(Data extracted from a collection)
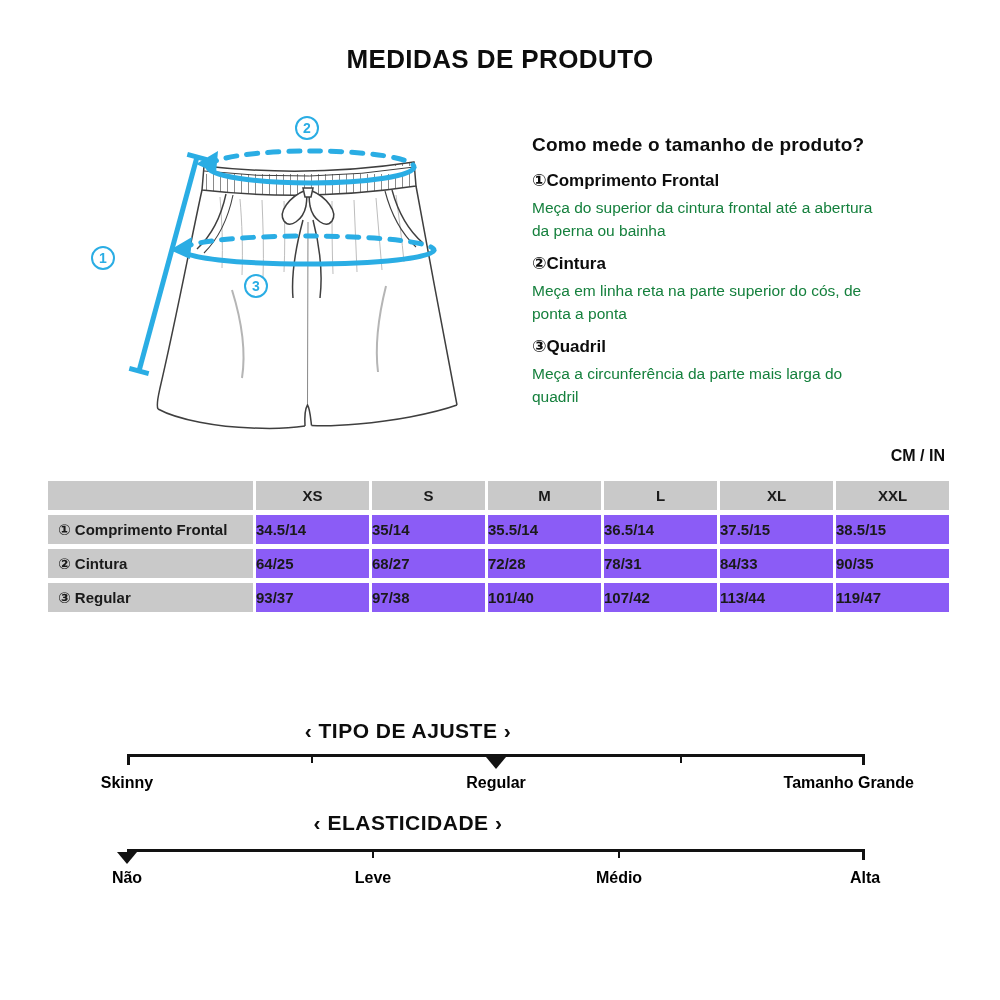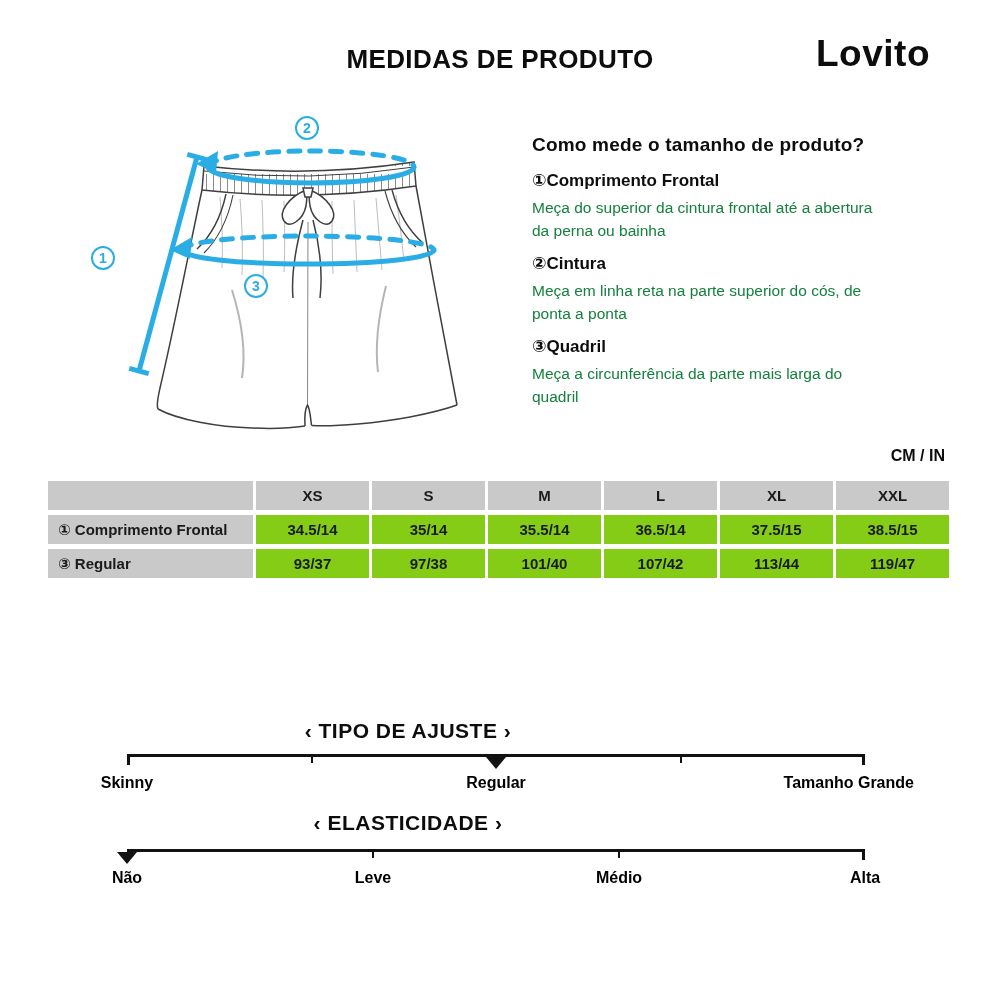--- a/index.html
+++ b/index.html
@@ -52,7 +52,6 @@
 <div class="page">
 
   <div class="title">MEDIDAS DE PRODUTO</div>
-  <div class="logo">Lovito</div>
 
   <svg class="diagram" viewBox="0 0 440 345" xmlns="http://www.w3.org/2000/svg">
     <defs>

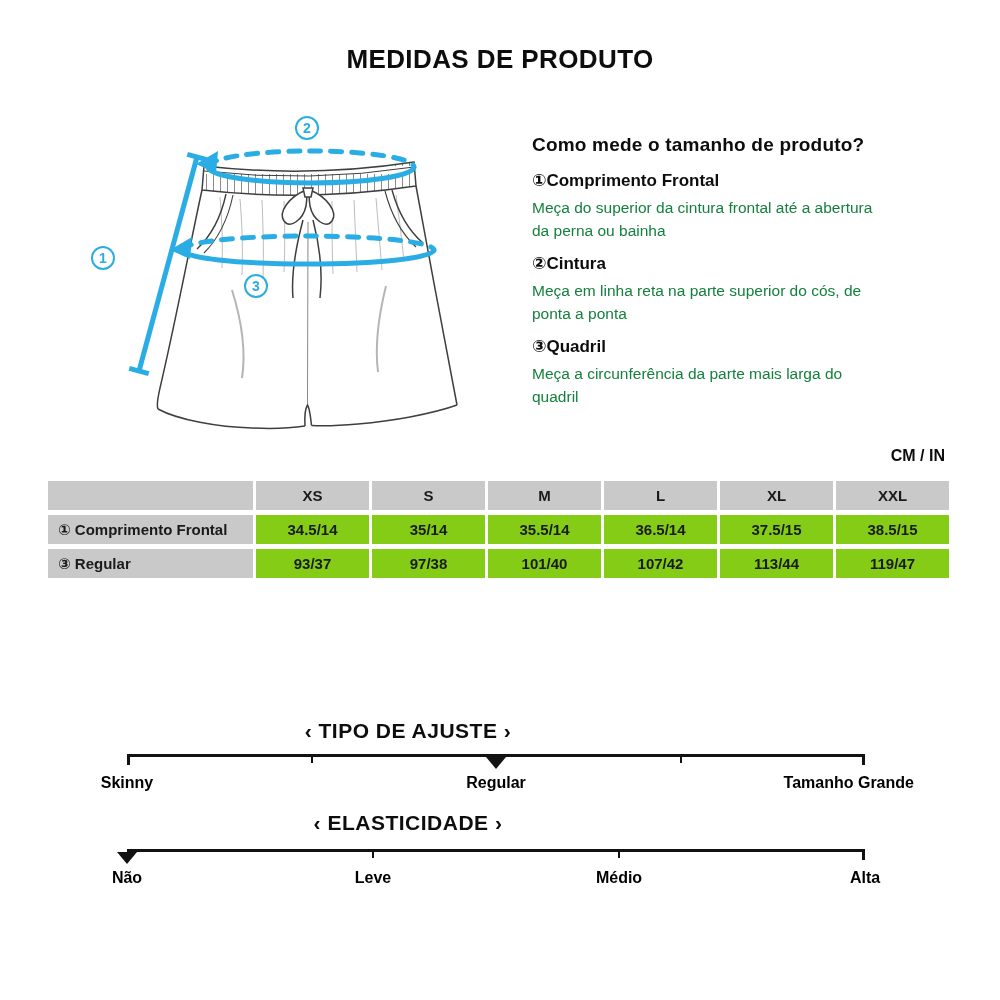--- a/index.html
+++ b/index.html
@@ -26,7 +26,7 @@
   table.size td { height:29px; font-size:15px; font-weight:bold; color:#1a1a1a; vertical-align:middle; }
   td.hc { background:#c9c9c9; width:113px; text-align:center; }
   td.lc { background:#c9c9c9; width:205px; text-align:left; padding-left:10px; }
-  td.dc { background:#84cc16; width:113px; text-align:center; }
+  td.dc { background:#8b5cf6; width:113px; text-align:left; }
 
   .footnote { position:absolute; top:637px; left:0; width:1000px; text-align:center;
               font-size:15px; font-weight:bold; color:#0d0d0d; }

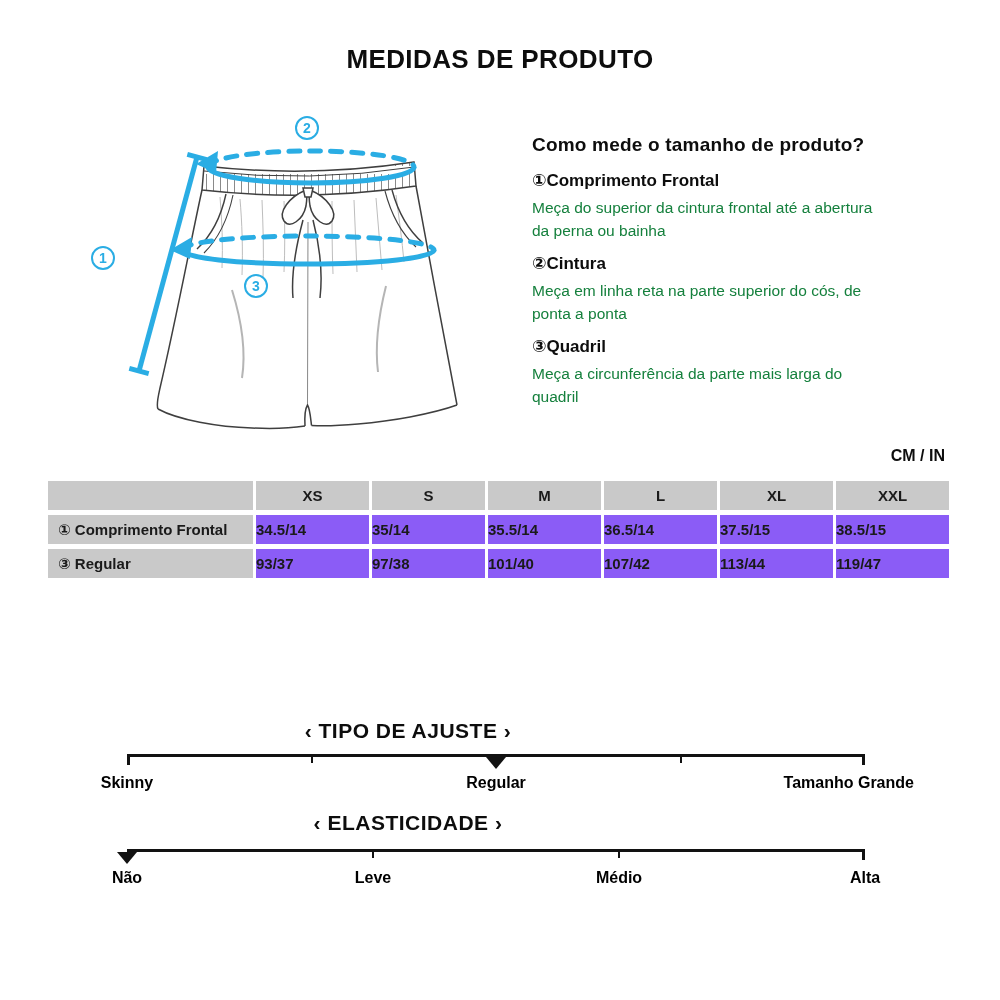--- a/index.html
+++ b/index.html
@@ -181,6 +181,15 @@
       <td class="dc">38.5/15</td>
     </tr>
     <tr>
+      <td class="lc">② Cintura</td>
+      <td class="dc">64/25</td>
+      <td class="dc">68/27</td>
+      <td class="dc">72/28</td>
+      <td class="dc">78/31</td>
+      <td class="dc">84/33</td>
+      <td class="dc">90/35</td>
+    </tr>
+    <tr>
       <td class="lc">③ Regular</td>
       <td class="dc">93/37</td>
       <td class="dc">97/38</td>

== TASK BRIEF ==
Check each line of the entries above for the word "background". List the ones that have it.

== ANSWER SPACE ==
   td.hc { background:#c9c9c9; width:113px; text-align:center; }
   td.lc { background:#c9c9c9; width:205px; text-align:left; padding-left:10px; }
-  td.dc { background:#84cc16; width:113px; text-align:center; }
+  td.dc { background:#8b5cf6; width:113px; text-align:left; }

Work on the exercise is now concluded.